Continuing on with the public awareness raising about the tragic costs of bitcoin ... today we'll explore the bitcoin killer app: Extortion.

(1/) đŸ§”
Previously I covered why it's bad that we're using the equivalent power consumption of the whole country of Ireland to process 4 transactions/second for selling heroin and gambling on human gullibility futures. (2/) https://twitter.com/smdiehl/status/1350869944888664064
While the primary use case of #Bitcoin is gambling, the secondary use case is crime. Largely a form of crime called ransomware which is an exploit in which hackers lock your phone or laptop and demand money in exchange for unlocking it. (3/)
Across the G7 we see year on year increase in ransomware attacks for a simple reason. It's *very* lucrative and anonymous hackers have little risk of being prosecuted.

The dirty secret of ransomware is most companies will pay up and cover up as a cost of doing business. (5/)
How does bitcoin fit in?

These attacks existed before, but hackers had no means to extort arbitrarily large sums of money internationally and anonymously. The "innovation" of #Bitcoin is there is now an unregulated global payment channel for illicit financing and crime. (6/)
Consider the same situation on top of the traditional system. Go to your local bank and try to wire transfer $200,000 to an anonymous stranger in Russia and see how that works out.

Modern ransomware could not exist without Bitcoin, it poured gasoline on the fire. (7/)
And the scale of damages is alarming. In 2018 the citizens of the city of Atlanta were forced to pay $17m to recover from ransomware. In 2019 the shipping company Maersk and FedEx were hit with $300 million losses from a bitcoin ransomware attack. (10/) https://www.wired.com/story/notpetya-cyberattack-ukraine-russia-code-crashed-the-world/
In 2019 a disgusting attack on the University of California San Fran COVID-19 vaccine research lab locked servers in the epidemiology department. The university paid the hackers $1.14 million ransom, funds that could have gone into vaccine research. (11/) https://www.bbc.com/news/technology-53214783
Talk to any software engineer and they'll tell you that the shiny illusion of technical modernity is held together with metaphorical duct tape, chewing gum, tons of sysadmins on call, and a lot of sleepless nights worrying about bugs. (12/)
Software is written by thousands of people who barely understand how the whole thing fits together, and things don't always fit together cleanly.

In these holes we find subtle software bugs that lead to security vulnerabilities. And software is only ever getting bigger. (13/)
In the coming years the vast impact of these zero-day vulnerabilities are going to be enormous, and the attacks are only ever going to increase. Cybersecurity problems in our phones and computers are a public concern just as much as lead in our water supply is. (14/)
Ransomware and its inexorable connection to bitcoin is an underreported topic by the media, you hear about it a little but it's just the tip of the iceberg. And the iceberg goes very very deep. (15/)
#Bitcoin is a persistent threat embedded within our financial system.
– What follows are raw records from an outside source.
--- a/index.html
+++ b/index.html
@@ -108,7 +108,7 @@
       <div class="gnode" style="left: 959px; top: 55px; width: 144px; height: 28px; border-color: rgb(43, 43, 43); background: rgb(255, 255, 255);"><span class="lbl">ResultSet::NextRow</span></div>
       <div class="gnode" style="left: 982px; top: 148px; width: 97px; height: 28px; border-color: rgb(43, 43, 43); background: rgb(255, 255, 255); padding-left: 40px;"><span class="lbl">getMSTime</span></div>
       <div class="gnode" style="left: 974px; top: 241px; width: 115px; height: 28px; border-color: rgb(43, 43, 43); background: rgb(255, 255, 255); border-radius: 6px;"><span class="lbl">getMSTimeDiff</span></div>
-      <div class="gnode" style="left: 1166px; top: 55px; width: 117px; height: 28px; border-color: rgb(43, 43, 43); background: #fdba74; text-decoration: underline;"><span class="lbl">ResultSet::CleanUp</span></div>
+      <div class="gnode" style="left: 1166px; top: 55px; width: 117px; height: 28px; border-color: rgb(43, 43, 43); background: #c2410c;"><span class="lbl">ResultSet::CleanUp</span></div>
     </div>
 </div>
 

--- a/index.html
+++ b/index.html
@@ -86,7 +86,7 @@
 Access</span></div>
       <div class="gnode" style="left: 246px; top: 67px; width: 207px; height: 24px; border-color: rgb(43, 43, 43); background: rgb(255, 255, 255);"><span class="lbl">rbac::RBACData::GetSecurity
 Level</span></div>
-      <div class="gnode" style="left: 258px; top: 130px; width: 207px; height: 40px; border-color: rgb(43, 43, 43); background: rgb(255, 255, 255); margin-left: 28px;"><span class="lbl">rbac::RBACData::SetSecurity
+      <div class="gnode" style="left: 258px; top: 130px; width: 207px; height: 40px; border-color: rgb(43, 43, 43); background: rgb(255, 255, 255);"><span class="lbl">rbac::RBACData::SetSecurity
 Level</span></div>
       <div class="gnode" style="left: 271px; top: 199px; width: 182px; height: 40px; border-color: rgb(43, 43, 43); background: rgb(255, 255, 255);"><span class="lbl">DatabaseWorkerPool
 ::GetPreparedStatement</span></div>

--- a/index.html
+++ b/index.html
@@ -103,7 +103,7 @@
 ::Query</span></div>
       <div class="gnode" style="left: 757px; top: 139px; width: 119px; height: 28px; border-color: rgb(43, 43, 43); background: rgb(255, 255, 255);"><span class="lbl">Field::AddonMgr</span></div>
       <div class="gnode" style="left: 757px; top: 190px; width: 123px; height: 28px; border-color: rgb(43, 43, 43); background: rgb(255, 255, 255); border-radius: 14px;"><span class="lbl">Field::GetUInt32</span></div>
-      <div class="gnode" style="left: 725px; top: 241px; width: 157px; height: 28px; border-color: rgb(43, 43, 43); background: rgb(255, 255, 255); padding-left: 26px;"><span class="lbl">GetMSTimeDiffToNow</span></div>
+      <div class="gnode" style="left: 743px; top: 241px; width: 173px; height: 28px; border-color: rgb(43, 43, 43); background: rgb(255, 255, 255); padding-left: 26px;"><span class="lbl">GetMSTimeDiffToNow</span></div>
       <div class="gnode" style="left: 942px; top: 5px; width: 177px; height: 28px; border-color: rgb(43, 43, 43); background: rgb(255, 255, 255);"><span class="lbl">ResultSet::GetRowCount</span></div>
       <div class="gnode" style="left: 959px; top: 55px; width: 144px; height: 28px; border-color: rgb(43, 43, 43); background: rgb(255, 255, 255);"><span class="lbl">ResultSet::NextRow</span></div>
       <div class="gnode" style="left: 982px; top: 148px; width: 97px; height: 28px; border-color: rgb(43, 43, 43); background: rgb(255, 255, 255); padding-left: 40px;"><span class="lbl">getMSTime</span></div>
Cyber is the theatre of our era and we've accidentally enabled a new attack vector allowing malicious actors to wage endless escalating cyber guerrilla war against our private and public infrastructure. (16/)
Thesis of my recent writing is that technology is not morally neutral, and not "just a tool" as my industry likes to say. Guns are not "just a tool" either.

Somethings have such massive externalities they must be controlled because the societal cost of misuse is so high. (17/)
Simply put, #Bitcoin a technology where the negatives vastly outweigh the positives. (18/)
Any member of the G7 has the capacity to end this insanity *tomorrow* if we so choose.

Putting off-shore crypto exchanges on sanctioned entities lists and stopping exchange withdrawals to domestic bank accounts would massively stymie incentives for ransomware attacks. (19/)
We the voting public of these democracies have to ask a fundamental question about #Bitcoin ransomware.

Will we favour this anarcho-capitalist fantasy of speculative gambling profits for a tiny few over the shared societal costs of digital extortion to us all.